Recommendation for Engineering Leaders
If you are starting a new Kubernetes platform in 2026, the decision is easy: deploy Cilium as the CNI, enable Hubble, install Pixie, and skip sidecar-based meshes entirely. The reference architecture is well- documented, the production deployments are numerous, and the ergonomics are dramatically better than anything that existed three years ago.
If you are running an established platform with substantial sidecar investment, the answer is to begin a deliberate, multi-quarter migration. Start with observability, prove value, and graduate to the network data plane only after the team is fluent in the new tooling. Treat the migration the way you would treat any non-trivial infrastructure transition — with shadow deployments, careful comparisons, and a realistic timeline. The reward is a platform that costs less to run, is easier to debug, and frees your engineers from instrumentation drudgery.
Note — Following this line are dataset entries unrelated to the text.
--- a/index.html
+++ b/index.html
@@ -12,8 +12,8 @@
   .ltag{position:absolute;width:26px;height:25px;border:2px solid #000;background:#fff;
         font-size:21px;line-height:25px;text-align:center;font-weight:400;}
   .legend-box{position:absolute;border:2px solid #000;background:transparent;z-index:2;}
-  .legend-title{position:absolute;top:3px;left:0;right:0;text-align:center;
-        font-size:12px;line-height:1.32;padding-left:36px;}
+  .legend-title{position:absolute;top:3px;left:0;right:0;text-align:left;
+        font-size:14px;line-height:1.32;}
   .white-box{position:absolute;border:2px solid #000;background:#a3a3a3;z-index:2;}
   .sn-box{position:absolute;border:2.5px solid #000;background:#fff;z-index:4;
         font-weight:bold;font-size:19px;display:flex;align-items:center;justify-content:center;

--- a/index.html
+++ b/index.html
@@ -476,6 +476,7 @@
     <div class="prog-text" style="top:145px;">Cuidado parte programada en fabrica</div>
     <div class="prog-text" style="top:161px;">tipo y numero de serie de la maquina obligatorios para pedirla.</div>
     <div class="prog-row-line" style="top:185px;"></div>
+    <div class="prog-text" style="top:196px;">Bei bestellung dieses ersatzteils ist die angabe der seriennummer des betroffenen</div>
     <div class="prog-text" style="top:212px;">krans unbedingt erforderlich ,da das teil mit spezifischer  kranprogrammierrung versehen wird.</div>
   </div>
At Devinity, our cloud and DevOps team has helped clients across fintech, healthcare, and SaaS migrate from sidecar-heavy stacks to eBPF-native observability. If you are evaluating the transition or already in the middle of one, we are happy to share what worked, what broke, and what we wish we had known earlier. The sidecar era is ending. The kernel was always the right layer for this. It just took a decade for the tooling to catch up.